TRY IT: All the records that follow need to be reproduced exactly. Omit the images.

SUPPLIED DATA:
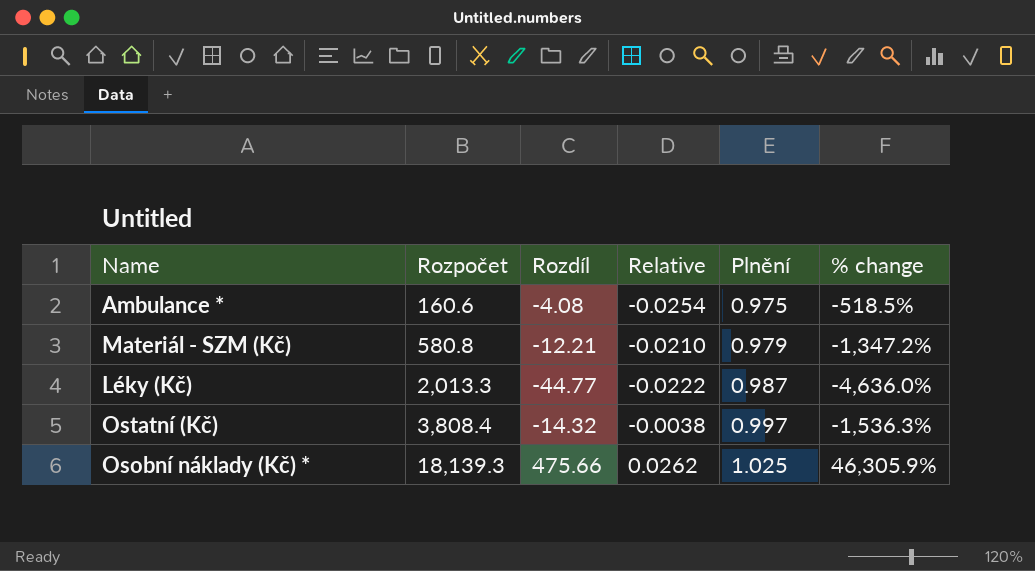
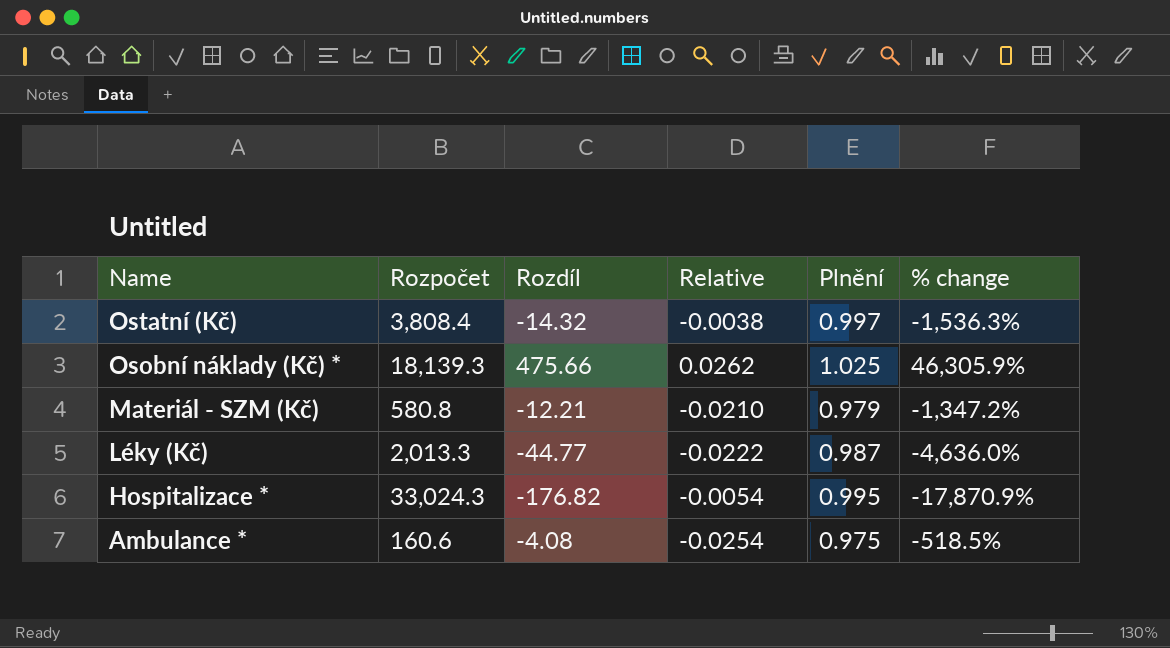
row order: Rozpočet ascending -> Name descending
row Hospitalizace *: none -> 33,024.3 | -176.82 | -0.0054 | 0.995 | -17,870.9%

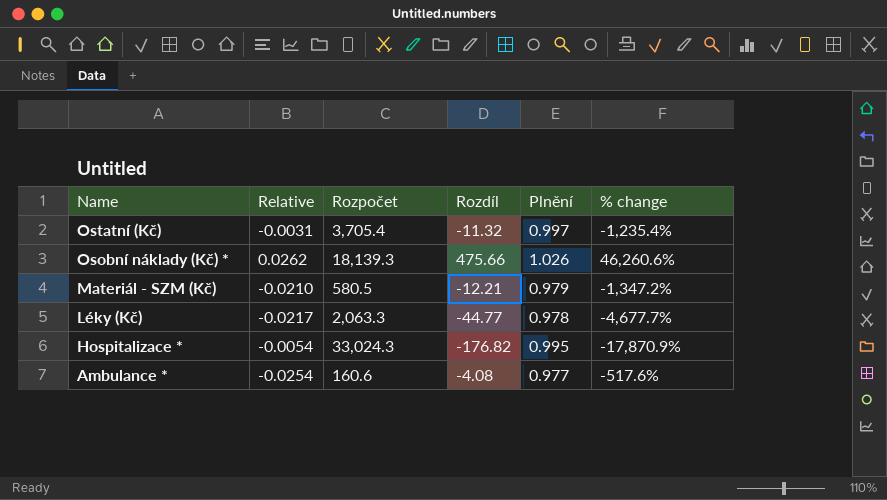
column Relative | position: 4 -> 2
Ostatní (Kč) | Relative: -0.0038 -> -0.0031
Ostatní (Kč) | Rozpočet: 3,808.4 -> 3,705.4
Ostatní (Kč) | Rozdíl: -14.32 -> -11.32
Ostatní (Kč) | % change: -1,536.3% -> -1,235.4%
Osobní náklady (Kč) * | Plnění: 1.025 -> 1.026
Osobní náklady (Kč) * | % change: 46,305.9% -> 46,260.6%
Materiál - SZM (Kč) | Rozpočet: 580.8 -> 580.5
Léky (Kč) | Relative: -0.0222 -> -0.0217
Léky (Kč) | Rozpočet: 2,013.3 -> 2,063.3
Léky (Kč) | Plnění: 0.987 -> 0.978
Léky (Kč) | % change: -4,636.0% -> -4,677.7%
Ambulance * | Plnění: 0.975 -> 0.977
Ambulance * | % change: -518.5% -> -517.6%

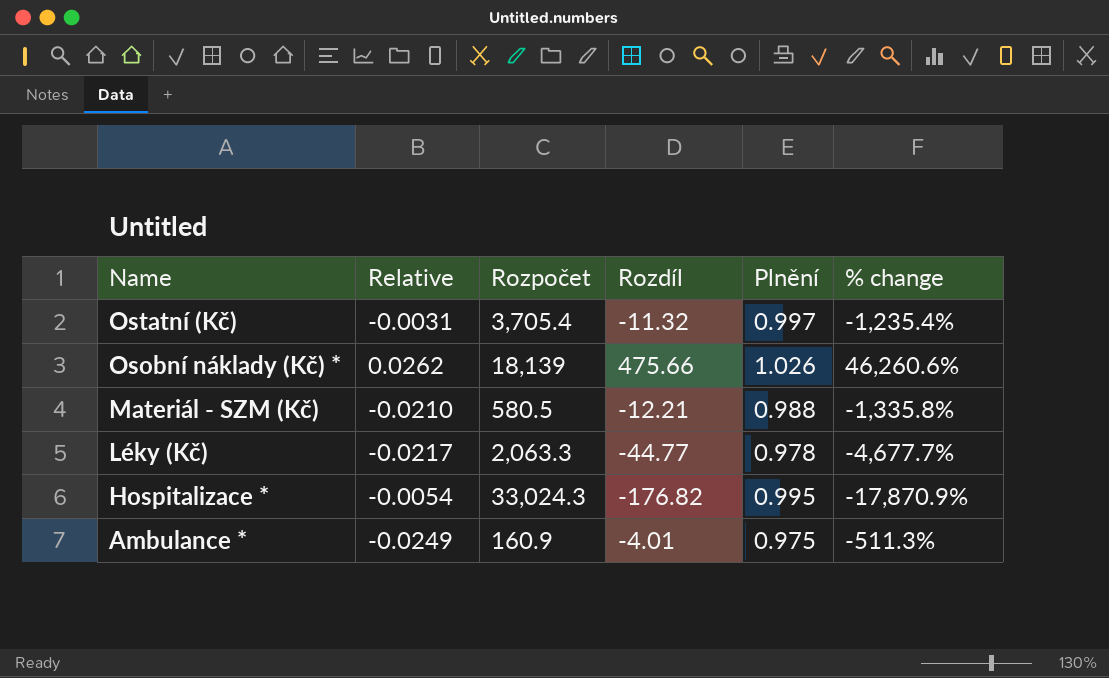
Osobní náklady (Kč) * | Rozpočet: 18,139.3 -> 18,139
Materiál - SZM (Kč) | Plnění: 0.979 -> 0.988
Materiál - SZM (Kč) | % change: -1,347.2% -> -1,335.8%
Ambulance * | Relative: -0.0254 -> -0.0249
Ambulance * | Rozpočet: 160.6 -> 160.9
Ambulance * | Rozdíl: -4.08 -> -4.01
Ambulance * | Plnění: 0.977 -> 0.975
Ambulance * | % change: -517.6% -> -511.3%

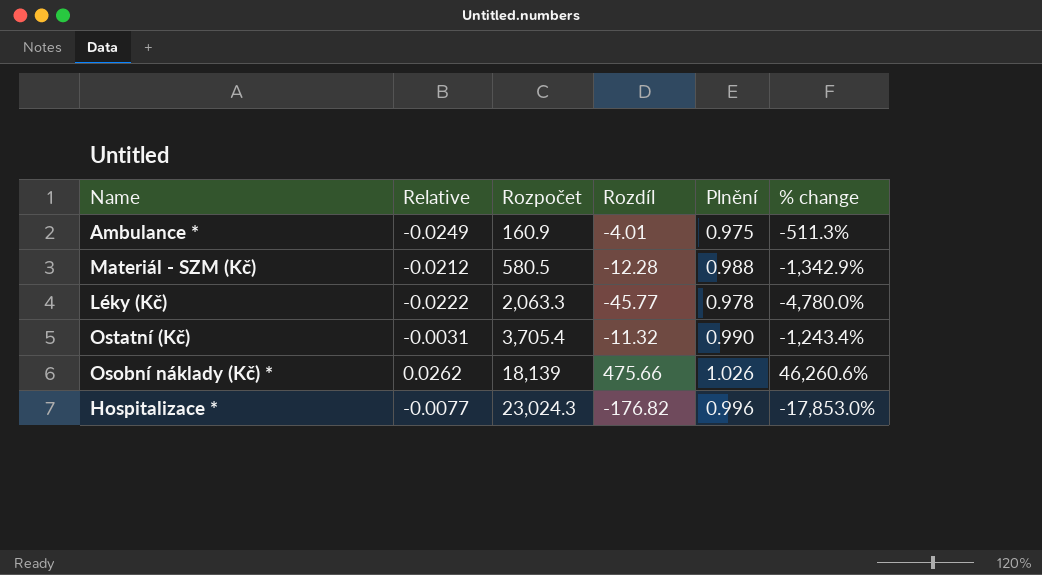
row order: Name descending -> Rozpočet ascending
Materiál - SZM (Kč) | Relative: -0.0210 -> -0.0212
Materiál - SZM (Kč) | Rozdíl: -12.21 -> -12.28
Materiál - SZM (Kč) | % change: -1,335.8% -> -1,342.9%
Léky (Kč) | Relative: -0.0217 -> -0.0222
Léky (Kč) | Rozdíl: -44.77 -> -45.77
Léky (Kč) | % change: -4,677.7% -> -4,780.0%
Ostatní (Kč) | Plnění: 0.997 -> 0.990
Ostatní (Kč) | % change: -1,235.4% -> -1,243.4%
Hospitalizace * | Relative: -0.0054 -> -0.0077
Hospitalizace * | Rozpočet: 33,024.3 -> 23,024.3
Hospitalizace * | Plnění: 0.995 -> 0.996
Hospitalizace * | % change: -17,870.9% -> -17,853.0%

SOLUTION BELOW:
row order: Rozpočet ascending -> Name descending
row Hospitalizace *: none -> 33,024.3 | -176.82 | -0.0054 | 0.995 | -17,870.9%

column Relative | position: 4 -> 2
Ostatní (Kč) | Relative: -0.0038 -> -0.0031
Ostatní (Kč) | Rozpočet: 3,808.4 -> 3,705.4
Ostatní (Kč) | Rozdíl: -14.32 -> -11.32
Ostatní (Kč) | % change: -1,536.3% -> -1,235.4%
Osobní náklady (Kč) * | Plnění: 1.025 -> 1.026
Osobní náklady (Kč) * | % change: 46,305.9% -> 46,260.6%
Materiál - SZM (Kč) | Rozpočet: 580.8 -> 580.5
Léky (Kč) | Relative: -0.0222 -> -0.0217
Léky (Kč) | Rozpočet: 2,013.3 -> 2,063.3
Léky (Kč) | Plnění: 0.987 -> 0.978
Léky (Kč) | % change: -4,636.0% -> -4,677.7%
Ambulance * | Plnění: 0.975 -> 0.977
Ambulance * | % change: -518.5% -> -517.6%

Osobní náklady (Kč) * | Rozpočet: 18,139.3 -> 18,139
Materiál - SZM (Kč) | Plnění: 0.979 -> 0.988
Materiál - SZM (Kč) | % change: -1,347.2% -> -1,335.8%
Ambulance * | Relative: -0.0254 -> -0.0249
Ambulance * | Rozpočet: 160.6 -> 160.9
Ambulance * | Rozdíl: -4.08 -> -4.01
Ambulance * | Plnění: 0.977 -> 0.975
Ambulance * | % change: -517.6% -> -511.3%

row order: Name descending -> Rozpočet ascending
Materiál - SZM (Kč) | Relative: -0.0210 -> -0.0212
Materiál - SZM (Kč) | Rozdíl: -12.21 -> -12.28
Materiál - SZM (Kč) | % change: -1,335.8% -> -1,342.9%
Léky (Kč) | Relative: -0.0217 -> -0.0222
Léky (Kč) | Rozdíl: -44.77 -> -45.77
Léky (Kč) | % change: -4,677.7% -> -4,780.0%
Ostatní (Kč) | Plnění: 0.997 -> 0.990
Ostatní (Kč) | % change: -1,235.4% -> -1,243.4%
Hospitalizace * | Relative: -0.0054 -> -0.0077
Hospitalizace * | Rozpočet: 33,024.3 -> 23,024.3
Hospitalizace * | Plnění: 0.995 -> 0.996
Hospitalizace * | % change: -17,870.9% -> -17,853.0%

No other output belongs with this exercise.